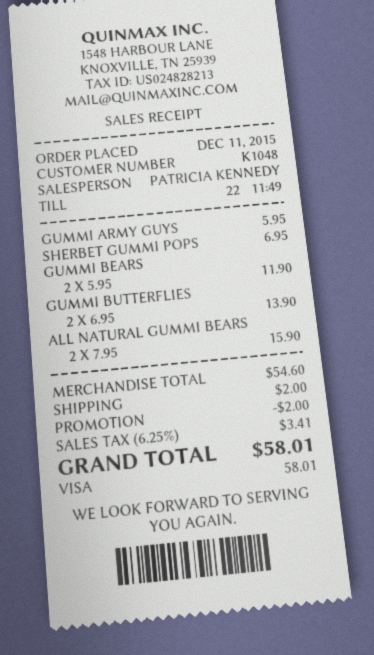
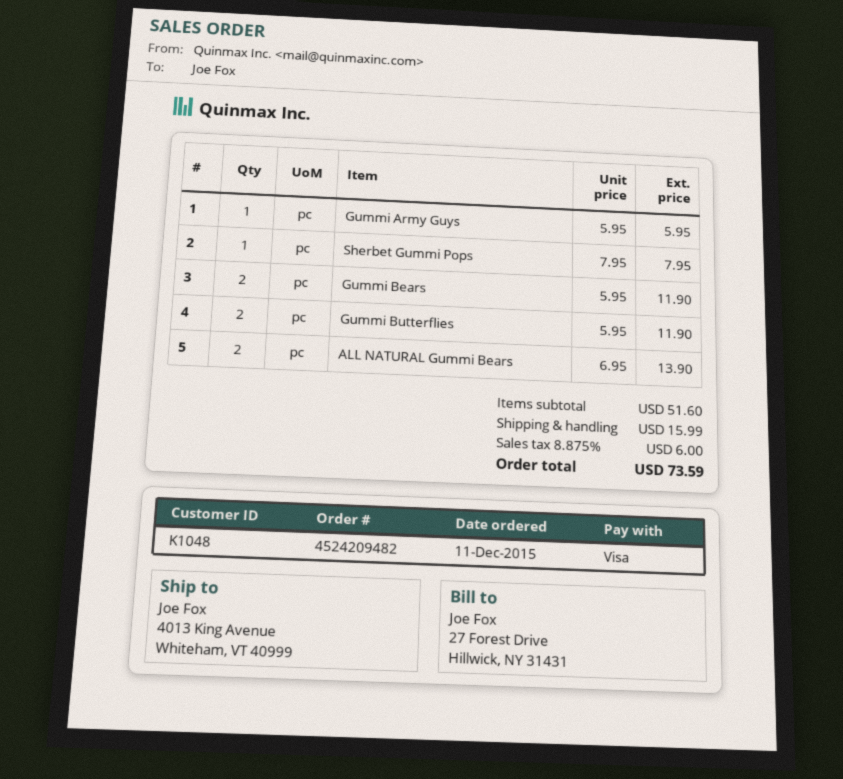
SHERBET GUMMI POPS: 1 x 6.95 = 6.95 -> 1 x 7.95 = 7.95
GUMMI BUTTERFLIES: 2 x 6.95 = 13.90 -> 2 x 5.95 = 11.90
ALL NATURAL GUMMI BEARS: 2 x 7.95 = 15.90 -> 2 x 6.95 = 13.90
subtotal: 54.60 -> 51.60
discount: 2.00 -> none
shipping: 2.00 -> 15.99
tax: 6.25% = 3.41 -> 8.875% = 6.00
total: 58.01 -> 73.59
──────────
Exercise goal: The reply should consist only of the line containing "ALL NATURAL GUMMI" and all lines after it in the listing above, reproduced exactly.

Result for this exercise:
ALL NATURAL GUMMI BEARS: 2 x 7.95 = 15.90 -> 2 x 6.95 = 13.90
subtotal: 54.60 -> 51.60
discount: 2.00 -> none
shipping: 2.00 -> 15.99
tax: 6.25% = 3.41 -> 8.875% = 6.00
total: 58.01 -> 73.59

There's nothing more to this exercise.